## WORK TO BE COMPLETED
Copy every record below exactly as written, but leave out the pictures.

## RECORDS FOR THE EXERCISE
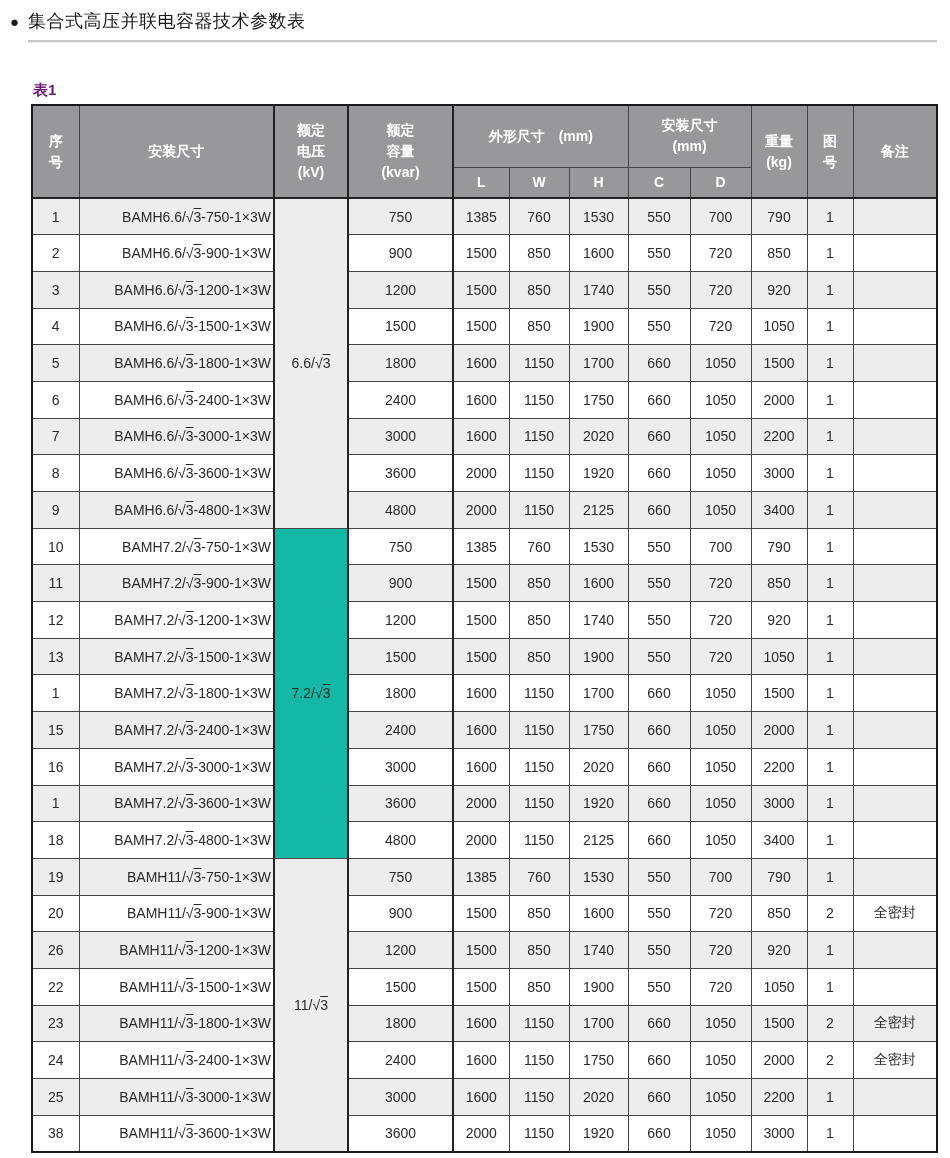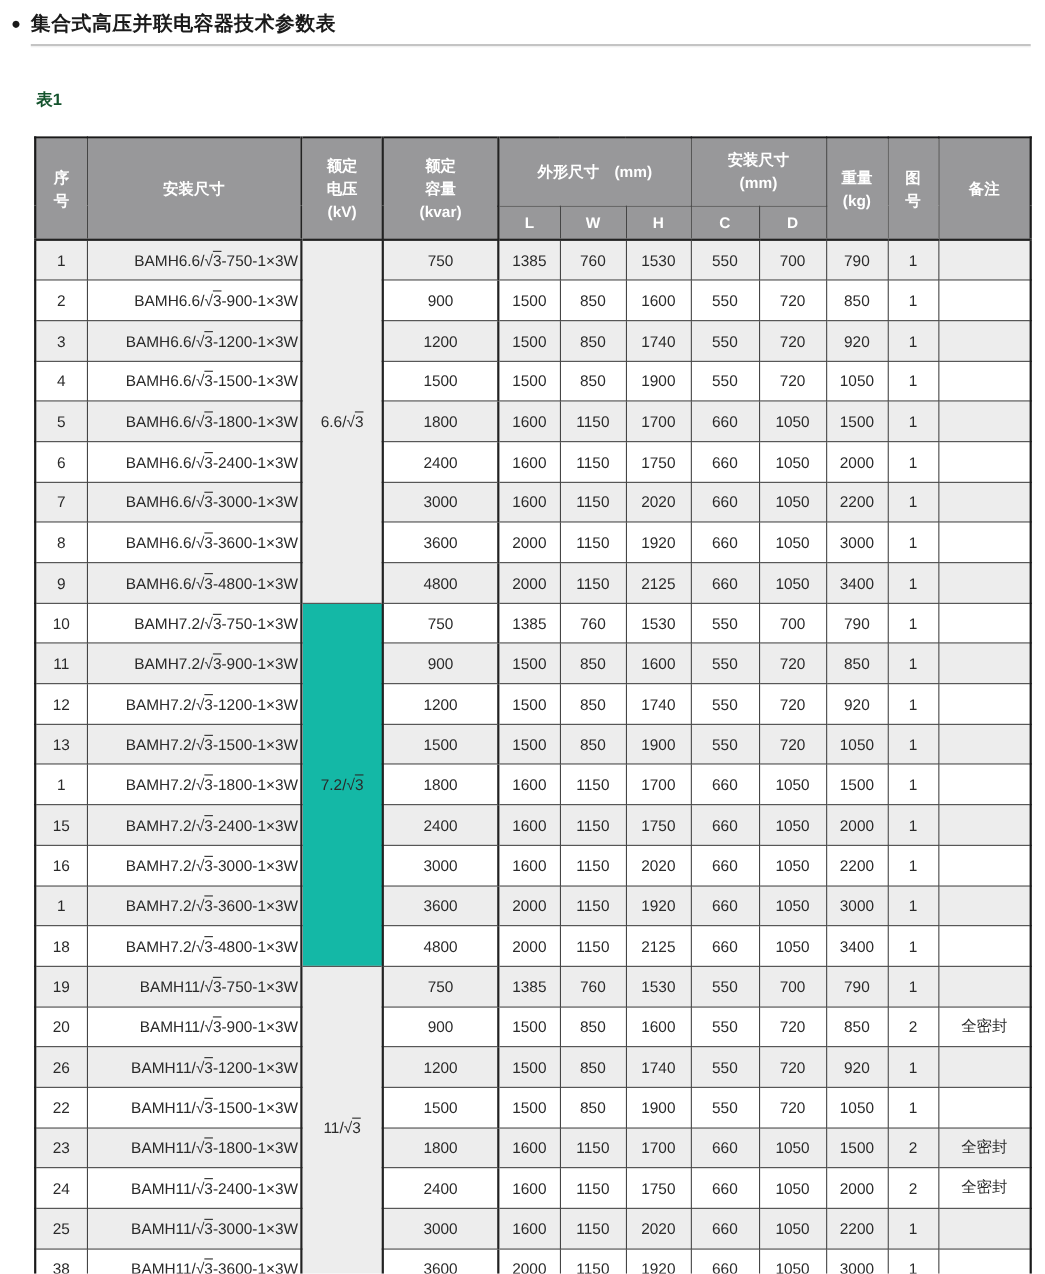--- a/index.html
+++ b/index.html
@@ -3,23 +3,23 @@
 <meta charset="utf-8">
 <style>
   html,body{margin:0;padding:0;background:#fff;}
   .page{
     width:950px;height:1158px;box-sizing:border-box;background:#ffffff;
     font-family:"Liberation Sans","DejaVu Sans",sans-serif;color:#2a2a2a;
     overflow:hidden;
   }
   .title-bar{display:flex;align-items:center;gap:9px;padding:9px 0 7px 10px;}
   .bullet{font-size:15px;color:#1a1a1a;line-height:1;}
-  .page-title{font-size:18px;font-weight:bold;color:#1a1a1a;letter-spacing:.5px;}
+  .page-title{font-size:18px;font-weight:normal;color:#1a1a1a;letter-spacing:.5px;}
   .title-rule{margin-left:28px;margin-right:13px;border-top:2px solid #c4c4c4;border-bottom:1px solid #efefef;height:0;}
-  .caption{margin:38px 0 24px 33px;font-size:15px;font-weight:bold;color:#14532d;}
+  .caption{margin:38px 0 4px 33px;font-size:15px;font-weight:bold;color:#701a75;}
   table.params{
     margin-left:31px;border-collapse:collapse;table-layout:fixed;width:905px;
     border:2px solid #1a1a1a;
   }
   .params th,.params td{
     border:1px solid #454545;text-align:center;vertical-align:middle;
     font-size:14px;padding:0 2px;box-sizing:border-box;overflow:hidden;
   }
   .params thead th{
     background:#98989a;color:#ffffff;font-weight:bold;white-space:pre-line;line-height:1.5;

## TASK ANSWER
--- a/index.html
+++ b/index.html
@@ -3,23 +3,23 @@
 <meta charset="utf-8">
 <style>
   html,body{margin:0;padding:0;background:#fff;}
   .page{
     width:950px;height:1158px;box-sizing:border-box;background:#ffffff;
     font-family:"Liberation Sans","DejaVu Sans",sans-serif;color:#2a2a2a;
     overflow:hidden;
   }
   .title-bar{display:flex;align-items:center;gap:9px;padding:9px 0 7px 10px;}
   .bullet{font-size:15px;color:#1a1a1a;line-height:1;}
-  .page-title{font-size:18px;font-weight:bold;color:#1a1a1a;letter-spacing:.5px;}
+  .page-title{font-size:18px;font-weight:normal;color:#1a1a1a;letter-spacing:.5px;}
   .title-rule{margin-left:28px;margin-right:13px;border-top:2px solid #c4c4c4;border-bottom:1px solid #efefef;height:0;}
-  .caption{margin:38px 0 24px 33px;font-size:15px;font-weight:bold;color:#14532d;}
+  .caption{margin:38px 0 4px 33px;font-size:15px;font-weight:bold;color:#701a75;}
   table.params{
     margin-left:31px;border-collapse:collapse;table-layout:fixed;width:905px;
     border:2px solid #1a1a1a;
   }
   .params th,.params td{
     border:1px solid #454545;text-align:center;vertical-align:middle;
     font-size:14px;padding:0 2px;box-sizing:border-box;overflow:hidden;
   }
   .params thead th{
     background:#98989a;color:#ffffff;font-weight:bold;white-space:pre-line;line-height:1.5;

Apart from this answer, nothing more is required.